We have a choice! We can refrain from joining the populist plastics policy, and rather address the causes behind the challenges the world faces. We may require that where you come from should not decide whether you are treated as a human or not. And we can demand that our elected officials, who will take care of us and create a secure future, do not allow the sale of military equipment to countries that bomb schools and hospitals.

We can choose not to endure so badly the injustice that does not affect ourselves.

Now it is up to us to create the community we want to be part of.

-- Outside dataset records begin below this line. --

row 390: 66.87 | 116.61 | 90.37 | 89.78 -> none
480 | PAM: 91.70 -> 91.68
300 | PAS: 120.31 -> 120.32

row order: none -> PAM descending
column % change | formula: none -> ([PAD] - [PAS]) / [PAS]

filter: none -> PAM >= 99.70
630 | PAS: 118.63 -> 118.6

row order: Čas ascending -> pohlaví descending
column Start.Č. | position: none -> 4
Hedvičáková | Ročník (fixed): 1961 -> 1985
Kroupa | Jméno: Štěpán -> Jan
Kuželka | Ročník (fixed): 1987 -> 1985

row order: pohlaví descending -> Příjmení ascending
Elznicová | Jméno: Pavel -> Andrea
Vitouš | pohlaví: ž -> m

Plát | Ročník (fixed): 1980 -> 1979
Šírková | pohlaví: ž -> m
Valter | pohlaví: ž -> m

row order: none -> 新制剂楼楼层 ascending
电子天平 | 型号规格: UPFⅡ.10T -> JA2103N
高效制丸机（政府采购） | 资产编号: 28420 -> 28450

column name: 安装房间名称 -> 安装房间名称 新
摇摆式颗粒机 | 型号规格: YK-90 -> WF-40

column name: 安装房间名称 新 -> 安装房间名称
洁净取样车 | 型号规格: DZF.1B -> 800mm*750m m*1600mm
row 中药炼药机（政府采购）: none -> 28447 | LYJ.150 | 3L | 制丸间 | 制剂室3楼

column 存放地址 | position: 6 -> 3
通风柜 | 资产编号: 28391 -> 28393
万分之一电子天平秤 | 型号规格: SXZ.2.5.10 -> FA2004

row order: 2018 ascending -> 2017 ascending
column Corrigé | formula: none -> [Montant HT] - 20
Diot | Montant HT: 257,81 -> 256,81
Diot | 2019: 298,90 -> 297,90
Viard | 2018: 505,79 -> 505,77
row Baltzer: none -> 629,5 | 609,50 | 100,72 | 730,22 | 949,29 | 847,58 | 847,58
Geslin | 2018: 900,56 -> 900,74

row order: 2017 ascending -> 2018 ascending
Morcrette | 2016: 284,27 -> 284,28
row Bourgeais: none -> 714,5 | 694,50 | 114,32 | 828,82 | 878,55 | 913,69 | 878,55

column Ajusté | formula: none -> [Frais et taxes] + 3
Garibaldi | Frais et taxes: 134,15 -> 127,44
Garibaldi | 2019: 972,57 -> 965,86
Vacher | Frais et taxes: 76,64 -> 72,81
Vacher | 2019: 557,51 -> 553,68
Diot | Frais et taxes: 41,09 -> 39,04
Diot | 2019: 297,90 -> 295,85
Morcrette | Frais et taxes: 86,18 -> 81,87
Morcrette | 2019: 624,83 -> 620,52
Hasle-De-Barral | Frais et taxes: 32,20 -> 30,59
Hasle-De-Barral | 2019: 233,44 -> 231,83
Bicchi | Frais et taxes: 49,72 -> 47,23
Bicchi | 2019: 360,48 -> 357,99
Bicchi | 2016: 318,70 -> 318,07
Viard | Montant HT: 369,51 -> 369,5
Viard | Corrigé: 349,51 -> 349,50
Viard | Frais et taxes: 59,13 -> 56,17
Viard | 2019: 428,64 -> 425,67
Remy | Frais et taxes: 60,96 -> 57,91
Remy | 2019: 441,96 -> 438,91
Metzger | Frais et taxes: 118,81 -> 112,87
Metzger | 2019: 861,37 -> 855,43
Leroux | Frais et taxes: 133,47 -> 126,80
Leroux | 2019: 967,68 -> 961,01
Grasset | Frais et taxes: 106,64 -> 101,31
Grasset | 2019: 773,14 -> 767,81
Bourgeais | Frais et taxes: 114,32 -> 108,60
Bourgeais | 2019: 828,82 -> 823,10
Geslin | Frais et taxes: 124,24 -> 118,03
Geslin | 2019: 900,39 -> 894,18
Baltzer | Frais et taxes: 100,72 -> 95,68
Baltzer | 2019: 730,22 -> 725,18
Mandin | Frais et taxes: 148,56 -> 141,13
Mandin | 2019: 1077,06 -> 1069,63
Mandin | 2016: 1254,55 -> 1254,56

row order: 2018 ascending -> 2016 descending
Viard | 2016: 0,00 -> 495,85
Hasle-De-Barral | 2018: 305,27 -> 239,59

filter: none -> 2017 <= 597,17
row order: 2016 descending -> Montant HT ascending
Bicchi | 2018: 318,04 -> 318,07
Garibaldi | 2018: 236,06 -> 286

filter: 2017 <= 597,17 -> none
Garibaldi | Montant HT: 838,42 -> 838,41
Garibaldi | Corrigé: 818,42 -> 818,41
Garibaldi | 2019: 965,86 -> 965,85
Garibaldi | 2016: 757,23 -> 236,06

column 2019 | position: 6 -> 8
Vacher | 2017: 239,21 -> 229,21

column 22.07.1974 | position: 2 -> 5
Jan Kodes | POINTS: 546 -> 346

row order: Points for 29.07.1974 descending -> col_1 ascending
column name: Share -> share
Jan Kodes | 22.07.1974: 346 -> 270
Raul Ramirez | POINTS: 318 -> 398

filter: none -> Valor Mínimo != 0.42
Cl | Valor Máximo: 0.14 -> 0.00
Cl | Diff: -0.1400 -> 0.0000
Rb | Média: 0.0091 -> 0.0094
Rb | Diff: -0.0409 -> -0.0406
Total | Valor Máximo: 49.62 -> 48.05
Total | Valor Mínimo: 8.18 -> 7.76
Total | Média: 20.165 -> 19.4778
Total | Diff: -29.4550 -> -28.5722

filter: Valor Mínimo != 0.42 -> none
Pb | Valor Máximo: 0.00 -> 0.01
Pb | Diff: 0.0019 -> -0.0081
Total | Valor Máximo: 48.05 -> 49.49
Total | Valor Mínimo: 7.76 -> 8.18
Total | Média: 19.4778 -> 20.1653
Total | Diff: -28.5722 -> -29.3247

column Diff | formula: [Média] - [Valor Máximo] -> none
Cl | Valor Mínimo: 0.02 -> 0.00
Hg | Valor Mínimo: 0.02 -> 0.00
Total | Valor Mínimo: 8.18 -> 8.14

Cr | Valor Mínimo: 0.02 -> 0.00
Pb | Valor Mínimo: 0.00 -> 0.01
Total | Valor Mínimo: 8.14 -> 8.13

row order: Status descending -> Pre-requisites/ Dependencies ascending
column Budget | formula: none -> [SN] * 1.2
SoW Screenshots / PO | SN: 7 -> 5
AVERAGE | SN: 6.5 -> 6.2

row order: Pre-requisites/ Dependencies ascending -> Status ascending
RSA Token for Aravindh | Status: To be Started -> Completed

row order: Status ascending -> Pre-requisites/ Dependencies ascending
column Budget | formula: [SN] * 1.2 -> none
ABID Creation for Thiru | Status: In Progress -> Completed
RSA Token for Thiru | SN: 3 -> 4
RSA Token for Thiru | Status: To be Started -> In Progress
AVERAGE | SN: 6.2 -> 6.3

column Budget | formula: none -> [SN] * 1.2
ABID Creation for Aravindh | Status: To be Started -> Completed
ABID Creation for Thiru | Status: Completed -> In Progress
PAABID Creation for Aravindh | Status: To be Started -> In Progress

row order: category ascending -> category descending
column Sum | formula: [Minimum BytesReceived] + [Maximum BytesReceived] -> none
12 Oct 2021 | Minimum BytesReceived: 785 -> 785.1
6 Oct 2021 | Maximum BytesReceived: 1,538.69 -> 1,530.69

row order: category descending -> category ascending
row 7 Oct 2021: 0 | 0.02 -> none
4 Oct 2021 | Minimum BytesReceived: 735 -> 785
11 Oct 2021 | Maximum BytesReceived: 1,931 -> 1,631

Humanity. Now I sit far away from the cold lighthouse on Lesbos, and it's easy to close my eyes. It's easy to pretend that I don't know, and it's easy to forget the reality outside of my safe Norwegian bubble. A bubble that to the degrees gives the most powerful opportunity to strengthen already unfair structures. In recent weeks we have seen the bubbles no longer keep people off the streets; Attorneys have worked for free to secure refugees the assistance they are entitled to, and signature initiatives reach new records. For while it is frightening that Arnulf Øverland's poem is as relevant today as it was in 1937, we see that the world is waking up. Now it is up to us to create the community we want to be part of. With compassion it is possible.

We must not sit safely in our home

and say: It is sad, poor ones!

We must not endure so well

the injustice that does not affect ourselves!